Below are entries to be transcribed exactly; exclude the pictures from the copy.

Version difference data:
::::::::
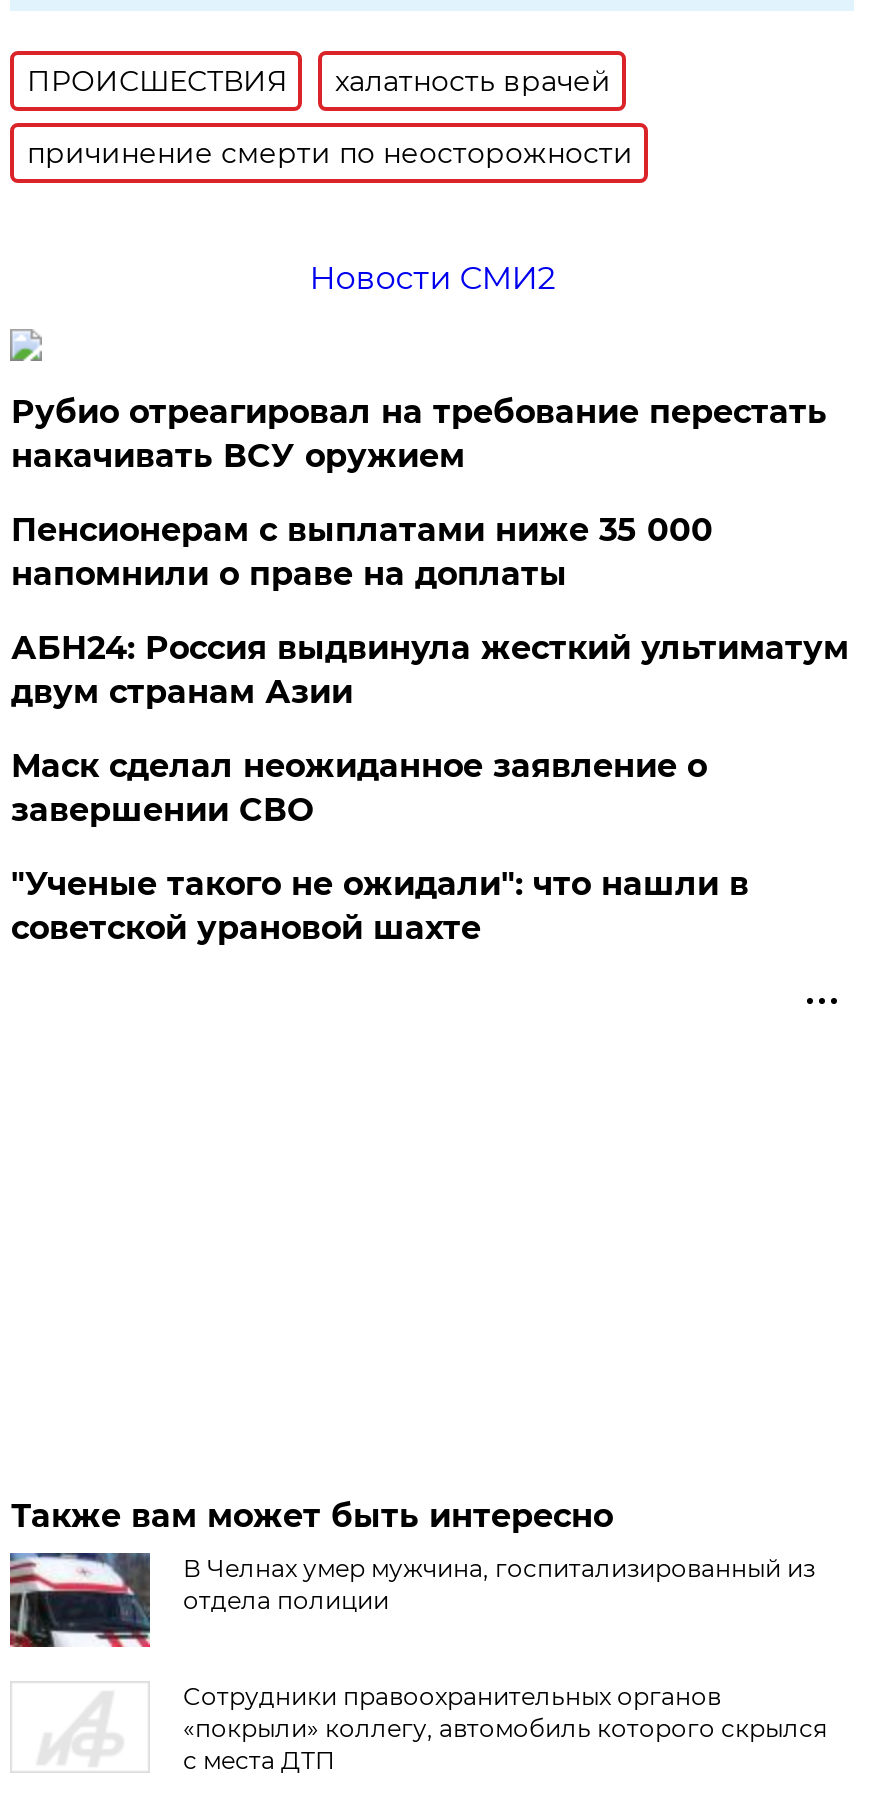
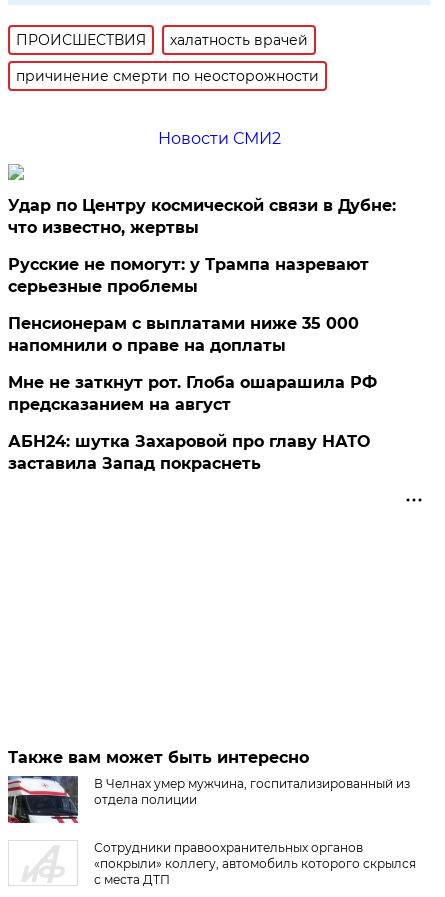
- Рубио отреагировал на требование перестать
- накачивать ВСУ оружием
+ Удар по Центру космической связи в Дубне:
+ что известно, жертвы
+ Русские не помогут: у Трампа назревают
+ серьезные проблемы

moved down: Пенсионерам с выплатами ниже 35 000 | напомнили о праве на доплаты

- АБН24: Россия выдвинула жесткий ультиматум
- двум странам Азии
- Маск сделал неожиданное заявление о
- завершении СВО
- "Ученые такого не ожидали": что нашли в
- советской урановой шахте
+ Мне не заткнут рот. Глоба ошарашила РФ
+ предсказанием на август
+ АБН24: шутка Захаровой про главу НАТО
+ заставила Запад покраснеть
::::::::
Answer to this exercise:
- Рубио отреагировал на требование перестать
- накачивать ВСУ оружием
+ Удар по Центру космической связи в Дубне:
+ что известно, жертвы
+ Русские не помогут: у Трампа назревают
+ серьезные проблемы

moved down: Пенсионерам с выплатами ниже 35 000 | напомнили о праве на доплаты

- АБН24: Россия выдвинула жесткий ультиматум
- двум странам Азии
- Маск сделал неожиданное заявление о
- завершении СВО
- "Ученые такого не ожидали": что нашли в
- советской урановой шахте
+ Мне не заткнут рот. Глоба ошарашила РФ
+ предсказанием на август
+ АБН24: шутка Захаровой про главу НАТО
+ заставила Запад покраснеть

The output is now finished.